→ INPUT
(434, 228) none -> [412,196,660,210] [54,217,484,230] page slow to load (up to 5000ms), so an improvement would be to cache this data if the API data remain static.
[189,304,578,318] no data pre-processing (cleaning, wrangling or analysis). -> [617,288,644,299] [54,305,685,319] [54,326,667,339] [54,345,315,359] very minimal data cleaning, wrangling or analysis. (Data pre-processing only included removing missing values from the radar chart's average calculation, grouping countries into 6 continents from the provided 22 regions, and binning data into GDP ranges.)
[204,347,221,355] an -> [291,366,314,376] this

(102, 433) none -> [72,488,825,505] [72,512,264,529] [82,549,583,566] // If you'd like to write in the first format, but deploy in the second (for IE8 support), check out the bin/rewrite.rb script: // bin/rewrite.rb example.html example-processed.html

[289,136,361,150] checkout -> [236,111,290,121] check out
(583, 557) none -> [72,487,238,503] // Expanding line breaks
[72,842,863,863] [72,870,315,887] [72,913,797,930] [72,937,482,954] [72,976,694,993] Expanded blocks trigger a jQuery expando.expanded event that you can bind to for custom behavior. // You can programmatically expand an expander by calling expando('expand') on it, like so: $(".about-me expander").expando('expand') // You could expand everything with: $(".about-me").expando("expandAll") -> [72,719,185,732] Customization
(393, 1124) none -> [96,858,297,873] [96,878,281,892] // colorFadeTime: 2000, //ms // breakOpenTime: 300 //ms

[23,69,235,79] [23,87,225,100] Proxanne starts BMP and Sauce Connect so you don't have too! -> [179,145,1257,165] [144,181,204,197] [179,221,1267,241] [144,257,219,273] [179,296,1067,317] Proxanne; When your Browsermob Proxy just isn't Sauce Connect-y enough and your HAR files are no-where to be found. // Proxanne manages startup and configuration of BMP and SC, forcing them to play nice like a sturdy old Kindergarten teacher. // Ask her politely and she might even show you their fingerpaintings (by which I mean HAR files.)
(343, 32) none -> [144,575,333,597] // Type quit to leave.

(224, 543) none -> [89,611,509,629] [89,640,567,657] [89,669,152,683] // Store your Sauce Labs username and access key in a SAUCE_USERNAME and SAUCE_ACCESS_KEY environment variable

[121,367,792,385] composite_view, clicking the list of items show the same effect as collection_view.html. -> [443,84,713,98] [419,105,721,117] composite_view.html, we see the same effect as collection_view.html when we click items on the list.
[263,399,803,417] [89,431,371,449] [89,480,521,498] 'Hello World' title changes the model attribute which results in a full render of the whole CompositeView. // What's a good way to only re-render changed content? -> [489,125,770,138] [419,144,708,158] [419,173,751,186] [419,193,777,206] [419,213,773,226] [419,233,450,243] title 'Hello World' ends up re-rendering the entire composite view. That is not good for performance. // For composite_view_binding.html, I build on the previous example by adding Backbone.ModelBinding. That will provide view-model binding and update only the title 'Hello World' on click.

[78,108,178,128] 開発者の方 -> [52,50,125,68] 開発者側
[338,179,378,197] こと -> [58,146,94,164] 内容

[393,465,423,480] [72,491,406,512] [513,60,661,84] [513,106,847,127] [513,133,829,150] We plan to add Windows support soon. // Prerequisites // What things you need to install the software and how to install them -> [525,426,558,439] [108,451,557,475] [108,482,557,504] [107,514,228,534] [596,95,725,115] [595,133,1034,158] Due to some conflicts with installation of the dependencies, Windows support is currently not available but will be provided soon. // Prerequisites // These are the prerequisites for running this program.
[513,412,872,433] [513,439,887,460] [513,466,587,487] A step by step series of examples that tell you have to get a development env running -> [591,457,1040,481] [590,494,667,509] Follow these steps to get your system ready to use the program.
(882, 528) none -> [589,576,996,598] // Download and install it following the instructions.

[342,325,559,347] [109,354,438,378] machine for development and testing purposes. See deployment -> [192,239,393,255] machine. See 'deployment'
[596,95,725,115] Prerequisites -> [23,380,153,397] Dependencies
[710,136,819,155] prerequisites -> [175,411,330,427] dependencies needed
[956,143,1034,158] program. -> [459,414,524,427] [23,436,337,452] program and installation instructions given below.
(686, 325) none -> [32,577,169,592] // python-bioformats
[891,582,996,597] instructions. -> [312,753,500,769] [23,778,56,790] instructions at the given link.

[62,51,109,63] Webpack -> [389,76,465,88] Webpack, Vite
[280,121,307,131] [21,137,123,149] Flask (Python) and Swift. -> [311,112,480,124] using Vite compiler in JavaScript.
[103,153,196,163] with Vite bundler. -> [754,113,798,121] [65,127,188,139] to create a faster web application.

→ GOAL OF THE EXERCISE
Begin with the line that contains "[78,108,178,128] 開発者の方 -> [52,50,125,68] 開発者側" and end with the last line of the records; set down every line in that span exactly, and nothing else.

→ REPLY TO THE EXERCISE
[78,108,178,128] 開発者の方 -> [52,50,125,68] 開発者側
[338,179,378,197] こと -> [58,146,94,164] 内容

[393,465,423,480] [72,491,406,512] [513,60,661,84] [513,106,847,127] [513,133,829,150] We plan to add Windows support soon. // Prerequisites // What things you need to install the software and how to install them -> [525,426,558,439] [108,451,557,475] [108,482,557,504] [107,514,228,534] [596,95,725,115] [595,133,1034,158] Due to some conflicts with installation of the dependencies, Windows support is currently not available but will be provided soon. // Prerequisites // These are the prerequisites for running this program.
[513,412,872,433] [513,439,887,460] [513,466,587,487] A step by step series of examples that tell you have to get a development env running -> [591,457,1040,481] [590,494,667,509] Follow these steps to get your system ready to use the program.
(882, 528) none -> [589,576,996,598] // Download and install it following the instructions.

[342,325,559,347] [109,354,438,378] machine for development and testing purposes. See deployment -> [192,239,393,255] machine. See 'deployment'
[596,95,725,115] Prerequisites -> [23,380,153,397] Dependencies
[710,136,819,155] prerequisites -> [175,411,330,427] dependencies needed
[956,143,1034,158] program. -> [459,414,524,427] [23,436,337,452] program and installation instructions given below.
(686, 325) none -> [32,577,169,592] // python-bioformats
[891,582,996,597] instructions. -> [312,753,500,769] [23,778,56,790] instructions at the given link.

[62,51,109,63] Webpack -> [389,76,465,88] Webpack, Vite
[280,121,307,131] [21,137,123,149] Flask (Python) and Swift. -> [311,112,480,124] using Vite compiler in JavaScript.
[103,153,196,163] with Vite bundler. -> [754,113,798,121] [65,127,188,139] to create a faster web application.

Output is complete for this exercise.